Total spend can actually go down in December, depending on where the great festive exodus happens and on your consequent closure. For many people it can be a juggling act – do you stay open between Christmas and New Year to take advantage of the few people who are still around, or do you cut your losses and close, taking a longer term view of giving your staff a good work/life balance over the period? For Katya Davies, owner of beloved neighbourhood establishments Llewelyn’s and Lulu’s, the choice is clear – but there are consequences:

“We close from just before Christmas into January as it’s always felt like the right thing to give everyone a proper break. This holiday period means that those first three weeks of December need to work their hardest! Our big takeaway this year is, as always, to be even more prepared for the next; to reach out to firmly place ourselves in customers’ minds for those smaller (independent business or friends) Christmas gatherings. Customers are more discerning than ever so it’s important to communicate clearly about what we’re delivering.’

As Katya points out, whichever you choose you’re likely to find that the last week of Q4 will generate below average to no income. So we could conclude that November should be seen as the most crucial month. The chart below shows us that spend per head doesn’t quite reach the dizzy heights of the December frenzy, which is totally natural. But starting that push early with a keen eye to menu management and great staff enthusiasm (especially before the festive ennui has set in for the team!) could make a difference at a key moment – and put good practices in place for 2024, too.

John Li from Dumpling Shack noted his own festive trading experience: “Our final quarter is always our busiest period, and we did a record October-December in 2023, there was definitely a feel good factor to this quarter. The numbers haven’t shown we have carried on with that momentum going in to 2024, we’ve had to work harder and be more creative to beat our 2023 January sales numbers (e.g  taking on more events and catering, also extending opening hours). I think that is the main takeaway at the moment, things feel uncertain for 2024 but there are opportunities to make it a good year.”

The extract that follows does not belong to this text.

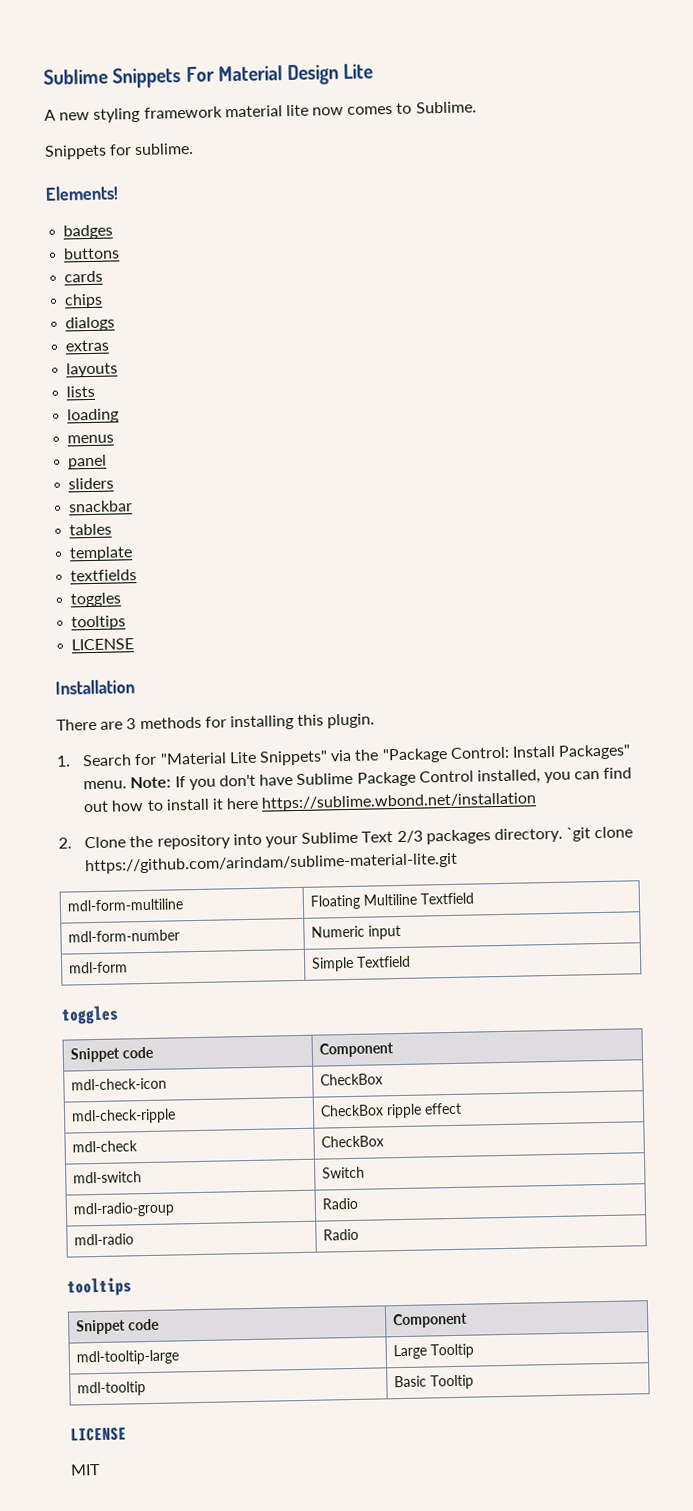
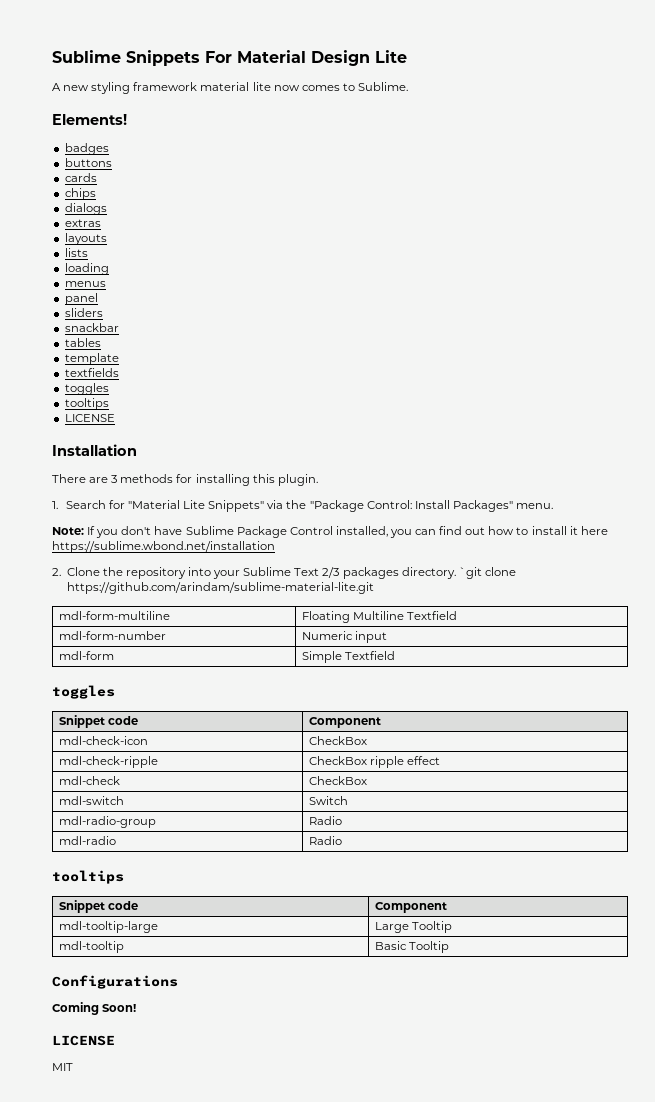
[44,142,195,160] // Snippets for sublime. -> (408, 86) none
(128, 785) none -> (553, 506) //
(475, 1382) none -> [52,975,178,989] [52,1002,137,1015] // Configurations // Coming Soon!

PEOPLE SPEND MORE IN… JANUARY?!

Yes, the second highest spend per head – way above November – is the traditionally tragic January. But as you can see from the previous chart (and from your own experience), a high January spend per head doesn’t mean you can rely on a bumper month, as covers are way down. Hussein from Viewpoint Partners notes that this might be a month that cuts the wheat from the chaff – those with strong buying power and enthusiasm will continue to go out and keep spending, whilst those who bring the average spend per head down – people who will pay less and perhaps don’t prioritise dining out – stay in.

The traditional strategy for many establishments has been to implement January deals, tempting out the people who wouldn’t usually spend at all, which can be a smart approach. But if you do this, it is crucial to be mindful that any offers should not encourage high spenders to spend less. Consider adding supplements to set menus and ensure that there are special bits and pieces across both food and beverage to tempt spend away from your core offer, if wanted!

2022 vs 2023… vs. 2024

Katya points out: ‘We have always found Christmas a tricky period to navigate; although we felt that we cracked our menus this year – and achieved our highest average spend yet by some margin – there continue to be a host of challenges to contend with. Overheads and direct costs continue to rise, as do wages (this is particularly acute given the CoL crisis). Competition is at its toughest at Christmas as customers have so many things to attend to now we’re finally out of lockdown Decembers.” The year ahead will be a tough one, but the key is spending the next few months getting ourselves in the fittest state yet to really maximise the festive period in 2024.